Preferred way of retrieving row with multiple relating rows


I'm currently hand-writing a DAL in C# with SqlDataReader and stored procedures. Performance is important, but it still should be maintainable...

Let's say there's a table recipes

(recipeID, author, timeNeeded, yummyFactor, ...)

and a table ingredients

(recipeID, name, amount, yummyContributionFactor, ...)

Now I'd like to query like 200 recipes with their ingredients. I see the following possibilities:

  • Query all recipes, then query the ingredients for each recipe.
    This would of course result in maaany queries.
  • Query all recipes and their ingredients in a big joined list. This will cause a lot of useless traffic, because every recipe data will be transmitted multiple times.
  • Query all recipes, then query all the ingredients at once by passing the list of recipeIDs back to the database. Alternatively issue both queries at one and return multiple resultsets. Back in the DAL, associate the ingredients to the recipes by their recipeID.
  • Exotic way: Cursor though all recipes and return for each recipe two separate resultsets for recipe and ingredients. Is there a limit for resultsets?

For more variety, the recipes can be selected by a list of IDs from the DAL or by some parametrized SQL condition.

Which one you think has the best performance/mess ratio?


Solution

  • If you only need to join two tables and an "ingredient" isn't a huge amount of data, the best balance of performance and maintainability is likely to be a single joined query. Yes, you are repeating some data in the results, but unless you have 100,000 rows and it's overloading the database server/network, it's too soon to be optimizing.

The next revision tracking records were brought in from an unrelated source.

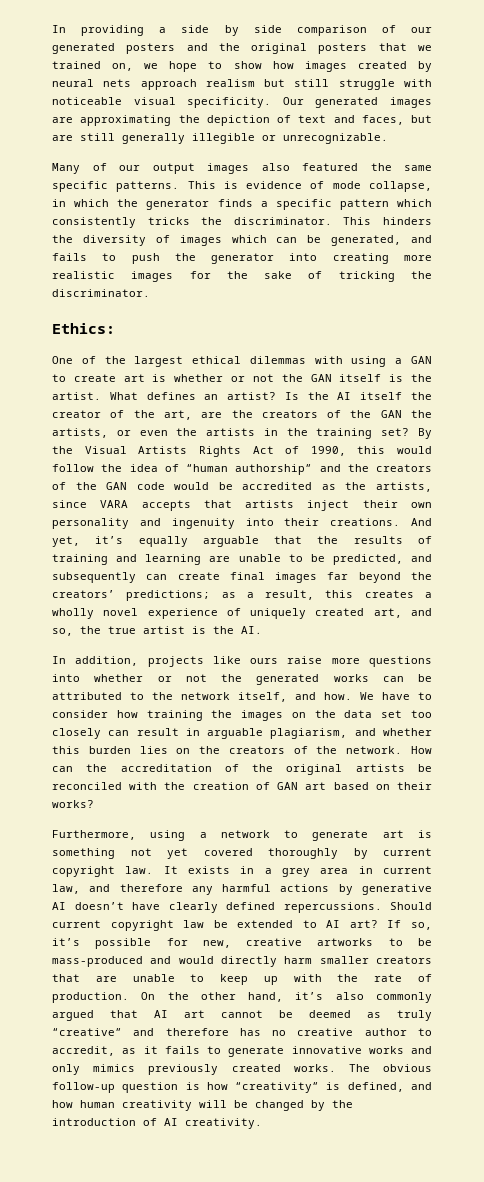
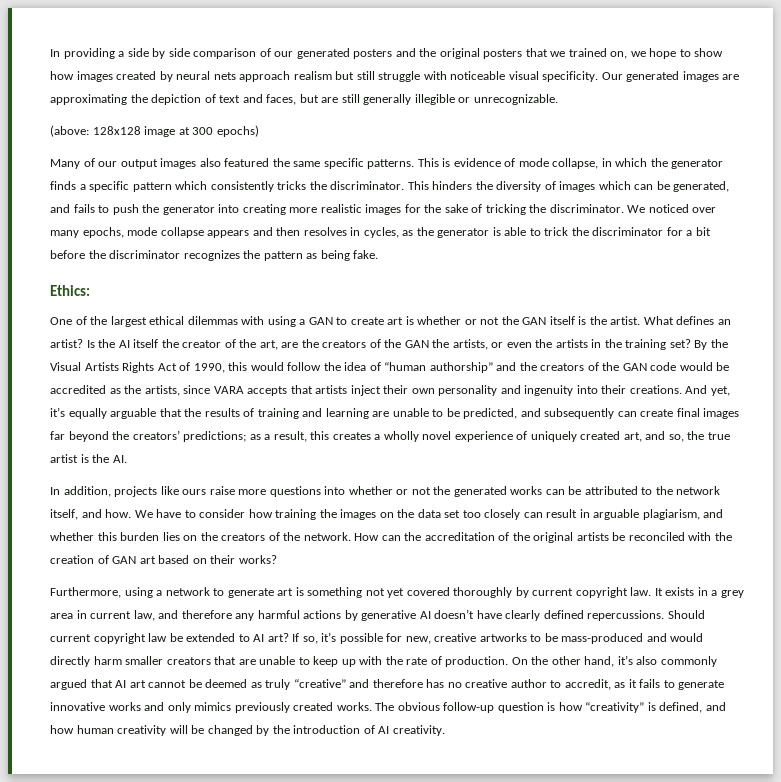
(388, 138) none -> [50,125,259,137] // (above: 128x128 image at 300 epochs)
(150, 293) none -> [627,204,717,213] [50,227,711,238] [50,250,379,261] We noticed over many epochs, mode collapse appears and then resolves in cycles, as the generator is able to trick the discriminator for a bit before the discriminator recognizes the pattern as being fake.

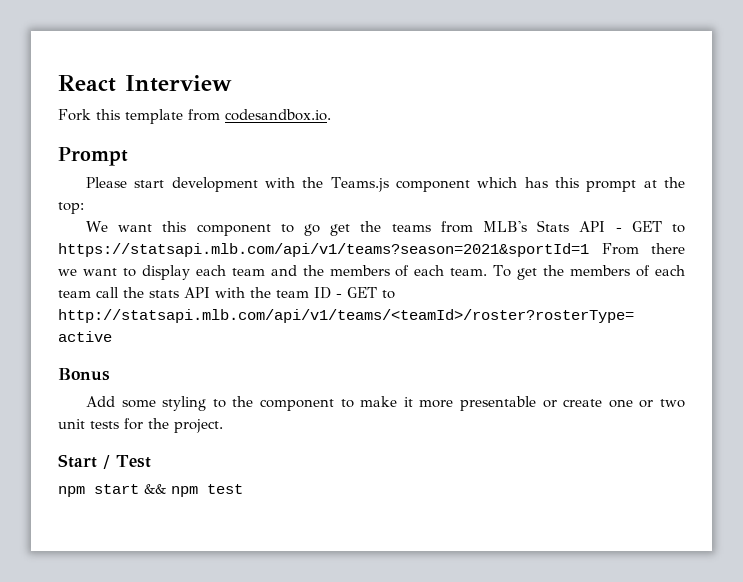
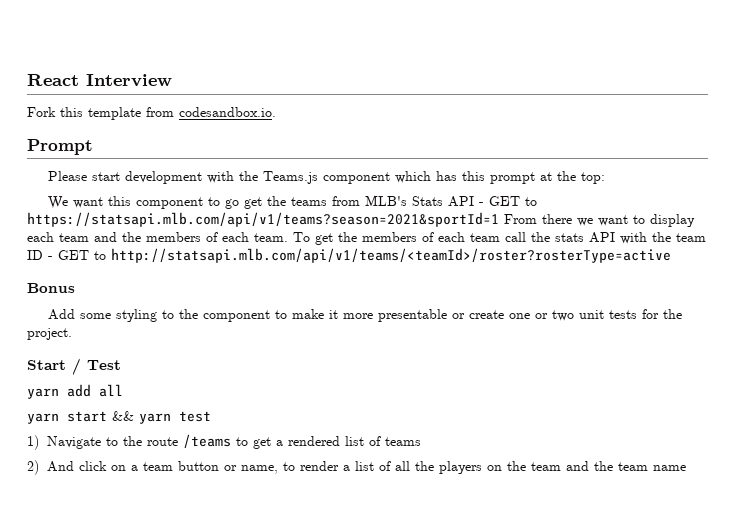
[58,486,85,497] npm -> [27,384,123,399] [27,413,59,424] yarn add all // yarn
[171,486,198,497] npm -> [139,413,171,424] yarn
(243, 489) none -> [27,434,422,450] [27,460,687,475] // 1) Navigate to the route /teams to get a rendered list of teams // 2) And click on a team button or name, to render a list of all the players on the team and the team name

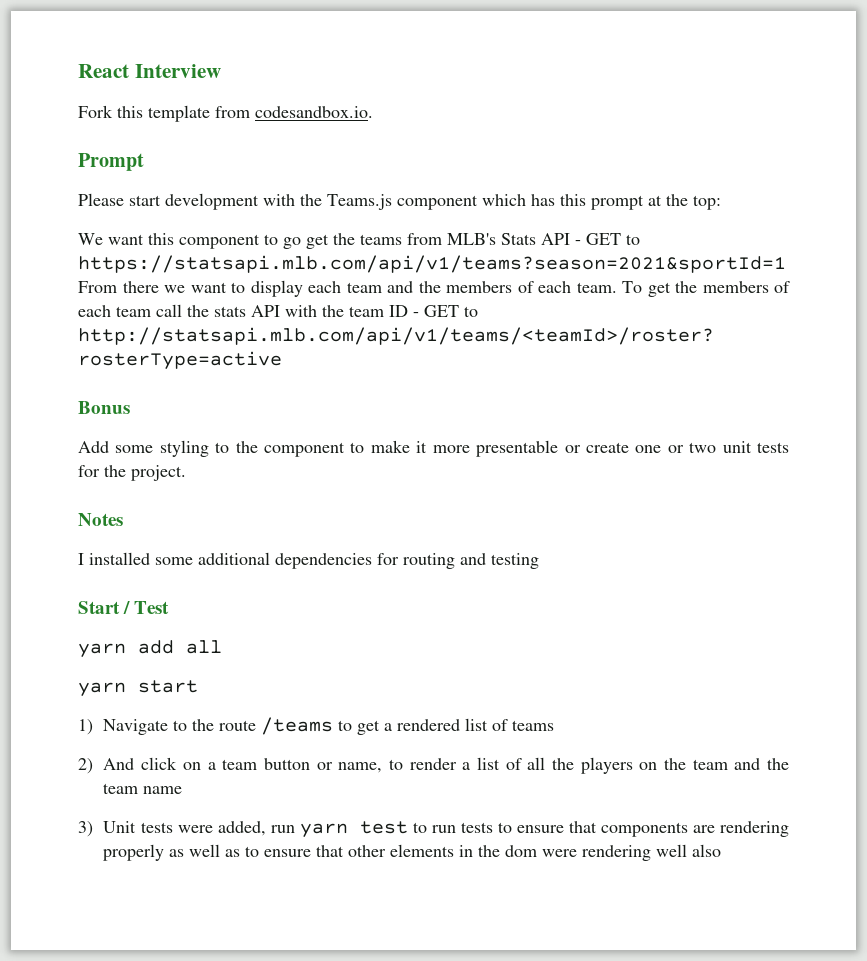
(72, 334) none -> [78,513,123,526] [78,552,539,569] // Notes // I installed some additional dependencies for routing and testing
[112,411,211,424] && yarn test -> (198, 686) none
(687, 468) none -> [78,821,789,838] [103,844,722,861] // 3) Unit tests were added, run yarn test to run tests to ensure that components are rendering properly as well as to ensure that other elements in the dom were rendering well also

    The story is a little bit different if you have many layers of joins each with decreasing cardinality. For example, in one of my apps I have something like the following:

    Event -> EventType -> EventCategory
                       -> EventPriority
                       -> EventSource   -> EventSourceType -> Vendor
    

    A query like this results in a significant amount of duplication which is unacceptable when there are 100k events to retrieve, 1000 event types, maybe 10 categories/priorities, 50 sources, and 5 vendors. So in that case, I have a stored procedure that returns multiple result sets:

    • All 100k Events with just EventTypeID
    • The 1000 EventTypes with CategoryID, PriorityID, etc. that apply to these Events
    • The 10 EventCategories and EventPriorities that apply to the above EventTypes
    • The 50 EventSources that generated the 100k events
    • And so on, you get the idea.

    Because the cardinality goes down so drastically, it is much quicker to download only what is needed here and use a few dictionaries on the client side to piece it together (if that is even necessary). In some cases the low-cardinality data may even be cached in memory and never retrieved from the database at all (except on app start or when the data is changed).

    The determining factors in using an approach such as this are a very high number of results and a steep decrease in cardinality for the joins, in other words fanning in. This is actually the reverse of most usages and probably the reverse of what you are doing here. If you are selecting "recipes" and joining to "ingredients", you are probably fanning out, which can make this approach wasteful, especially if there are only two tables to join.

    So I'm just putting it out there that this is a possible alternative if performance becomes an issue down the road; at this point in your design, before you have real-world performance data, I would simply go the route of using a single joined result set.